No existe en ella una verdad única que deba ser creída, sino un camino
simbólico que cada hermano recorre con su propia antorcha. Allí lo divino no se
impone, sino que se insinúa; no se revela por autoridad, sino por experiencia
interior. Esta dimensión la hace sagrada, porque nos pone en contacto con el
misterio, pero la libra de ser sacrosanta, porque no exige sometimiento.
Oswald
Wirth afirmaba que el templo masónico es un santuario de la conciencia
universal. En ese espacio simbólico, cada piedra tiene voz, cada signo tiene
memoria y cada palabra encarna una idea eterna. Pero el templo no exige
adoración: exige trabajo, estudio, silencio y luz. Esa es la diferencia
esencial entre una institución sagrada y una sacrosanta. La primera orienta al
alma hacia lo trascendente; la segunda se idolatra a sí misma.
La
Masonería, si permanece fiel a su espíritu, no se endiosa ni se absolutiza. Su
autoridad nace del símbolo, no del poder. Su fuerza radica en la discreción y
su verdad en el equilibrio. Lo sagrado que la anima no proviene de su estructura
administrativa, sino del impulso espiritual que la une con la tradición
primordial. Por eso, cuando el masón trabaja en su logia, lo hace sabiendo que
la verdadera consagración no se halla en los títulos ni en los ornamentos, sino
en la pureza de intención y en la claridad del corazón.
Decir
que la Masonería es sagrada más no sacrosanta es reconocer que su luz no busca
imponer, sino inspirar. Es aceptar que su poder no se ejerce sobre los hombres,
sino dentro de ellos. Es comprender que el rito, la palabra y el símbolo no son
instrumentos de dominio, sino medios de elevación. Así, la Orden se convierte
en una fraternidad que consagra la libertad y dignifica el pensamiento, uniendo
lo humano y lo divino en una sola obra de perfeccionamiento interior.
En
lo más profundo de su espíritu, la Masonería no pide fe, sino conciencia; no
impone verdad, sino busca comprensión; no exige obediencia ciega, sino
compromiso lúcido.
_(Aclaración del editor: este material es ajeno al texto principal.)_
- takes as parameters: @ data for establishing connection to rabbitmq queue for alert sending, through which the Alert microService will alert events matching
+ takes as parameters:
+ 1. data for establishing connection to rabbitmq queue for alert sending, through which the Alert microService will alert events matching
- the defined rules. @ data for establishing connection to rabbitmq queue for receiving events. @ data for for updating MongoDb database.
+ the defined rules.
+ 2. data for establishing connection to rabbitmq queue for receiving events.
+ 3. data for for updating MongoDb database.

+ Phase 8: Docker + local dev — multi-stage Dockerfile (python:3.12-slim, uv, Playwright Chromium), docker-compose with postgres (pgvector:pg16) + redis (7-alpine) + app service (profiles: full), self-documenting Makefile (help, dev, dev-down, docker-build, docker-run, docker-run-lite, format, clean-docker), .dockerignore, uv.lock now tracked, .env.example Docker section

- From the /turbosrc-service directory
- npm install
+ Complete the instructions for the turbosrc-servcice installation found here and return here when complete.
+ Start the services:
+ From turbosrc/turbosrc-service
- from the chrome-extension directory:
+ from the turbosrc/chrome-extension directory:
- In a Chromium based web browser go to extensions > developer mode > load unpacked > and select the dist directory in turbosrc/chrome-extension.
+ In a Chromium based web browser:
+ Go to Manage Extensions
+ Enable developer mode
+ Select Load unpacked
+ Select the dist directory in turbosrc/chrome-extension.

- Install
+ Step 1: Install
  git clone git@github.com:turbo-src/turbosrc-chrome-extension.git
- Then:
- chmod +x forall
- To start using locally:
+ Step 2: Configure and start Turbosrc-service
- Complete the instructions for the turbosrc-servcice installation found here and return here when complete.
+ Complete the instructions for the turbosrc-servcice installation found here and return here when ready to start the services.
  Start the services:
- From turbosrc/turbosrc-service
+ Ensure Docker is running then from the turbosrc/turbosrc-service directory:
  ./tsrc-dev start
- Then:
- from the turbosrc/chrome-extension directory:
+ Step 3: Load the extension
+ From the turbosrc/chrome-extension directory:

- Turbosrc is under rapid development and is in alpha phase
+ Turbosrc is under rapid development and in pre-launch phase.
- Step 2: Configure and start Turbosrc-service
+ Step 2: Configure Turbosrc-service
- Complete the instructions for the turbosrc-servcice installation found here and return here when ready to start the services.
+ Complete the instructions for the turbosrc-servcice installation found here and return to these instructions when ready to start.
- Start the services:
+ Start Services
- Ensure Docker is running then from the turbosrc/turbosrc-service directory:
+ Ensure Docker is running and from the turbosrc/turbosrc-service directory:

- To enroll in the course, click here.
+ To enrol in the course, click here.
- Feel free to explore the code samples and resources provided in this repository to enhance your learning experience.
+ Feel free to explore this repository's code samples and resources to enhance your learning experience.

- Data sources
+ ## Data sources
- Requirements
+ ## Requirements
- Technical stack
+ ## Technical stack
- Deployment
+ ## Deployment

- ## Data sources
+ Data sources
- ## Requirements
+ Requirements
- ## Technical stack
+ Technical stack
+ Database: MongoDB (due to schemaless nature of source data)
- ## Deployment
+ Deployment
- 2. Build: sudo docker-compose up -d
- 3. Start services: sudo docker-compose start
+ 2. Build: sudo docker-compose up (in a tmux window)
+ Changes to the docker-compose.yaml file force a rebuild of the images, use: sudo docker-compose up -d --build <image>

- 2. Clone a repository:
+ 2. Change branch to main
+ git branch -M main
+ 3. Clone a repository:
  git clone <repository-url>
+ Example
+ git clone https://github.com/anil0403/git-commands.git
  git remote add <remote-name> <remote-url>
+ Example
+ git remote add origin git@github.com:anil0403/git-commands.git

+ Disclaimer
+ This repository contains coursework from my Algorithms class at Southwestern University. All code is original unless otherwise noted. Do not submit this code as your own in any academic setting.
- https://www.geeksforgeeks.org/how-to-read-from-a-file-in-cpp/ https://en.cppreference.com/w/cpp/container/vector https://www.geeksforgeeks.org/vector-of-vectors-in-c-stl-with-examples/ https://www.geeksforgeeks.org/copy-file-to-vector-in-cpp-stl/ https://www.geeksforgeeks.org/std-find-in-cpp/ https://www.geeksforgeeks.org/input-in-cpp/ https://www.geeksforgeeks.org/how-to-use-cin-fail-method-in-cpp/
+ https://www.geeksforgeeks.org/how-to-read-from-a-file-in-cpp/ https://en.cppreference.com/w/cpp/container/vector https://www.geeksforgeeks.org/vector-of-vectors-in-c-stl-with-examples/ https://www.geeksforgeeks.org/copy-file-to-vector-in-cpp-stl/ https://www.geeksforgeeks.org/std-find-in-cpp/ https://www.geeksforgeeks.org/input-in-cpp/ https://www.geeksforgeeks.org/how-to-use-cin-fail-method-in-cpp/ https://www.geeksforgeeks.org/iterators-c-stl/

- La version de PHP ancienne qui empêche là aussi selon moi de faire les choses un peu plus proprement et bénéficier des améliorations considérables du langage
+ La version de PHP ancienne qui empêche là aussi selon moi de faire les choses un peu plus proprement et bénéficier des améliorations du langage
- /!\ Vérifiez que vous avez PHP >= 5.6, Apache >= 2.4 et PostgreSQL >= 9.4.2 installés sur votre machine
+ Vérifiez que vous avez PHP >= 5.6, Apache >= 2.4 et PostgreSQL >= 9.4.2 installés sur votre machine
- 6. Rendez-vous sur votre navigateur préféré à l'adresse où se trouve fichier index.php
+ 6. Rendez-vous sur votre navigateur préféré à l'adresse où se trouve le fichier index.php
Es sagrada porque hace visible el misterio del ser y porque
enseña que el verdadero templo está en el corazón del hombre. No es sacrosanta,
porque no pretende sustituir al misterio por una estructura ni a la divinidad
por una jerarquía.
La
Orden será sagrada mientras su propósito sea el de reconciliar al hombre con su
origen y su destino, mientras cada hermano, en silencio, levante su piedra con
amor, sabiendo que edifica no para la gloria de una institución, sino para la
gloria del Gran Arquitecto del Universo, pero dejará de serlo si alguna vez
confunde la santidad del trabajo con la santidad del poder.
La
Masonería no es un trono, es un taller; no es un dogma, es una senda. En ella,
el alma aprende a distinguir entre lo que debe venerar y lo que debe
trascender. Y cuando esa distinción se hace conciencia viva, la logia deja de
ser un recinto humano y se convierte en un espacio consagrado, donde el
espíritu del hombre y la sabiduría eterna se encuentran en un mismo acto de
luz.
Referencias
bibliográficas
Guénon, R.
(1962). Símbolos Fundamentales de la Ciencia Sagrada. Buenos Aires: Kier.
Pike, A.
(1871). Moral y Dogma del Rito Escocés Antiguo y Aceptado. Charleston: Supreme
Council, Southern Jurisdiction.
Wilmshurst,
W. L. (1922). El significado de la Masonería. Londres: Rider & Co.
Wirth, O.
(1931). El libro del Aprendiz. París: Dorbon-Aîné.
Eliade, M.
(1957). Lo sagrado y lo profano. Madrid: Guadarrama.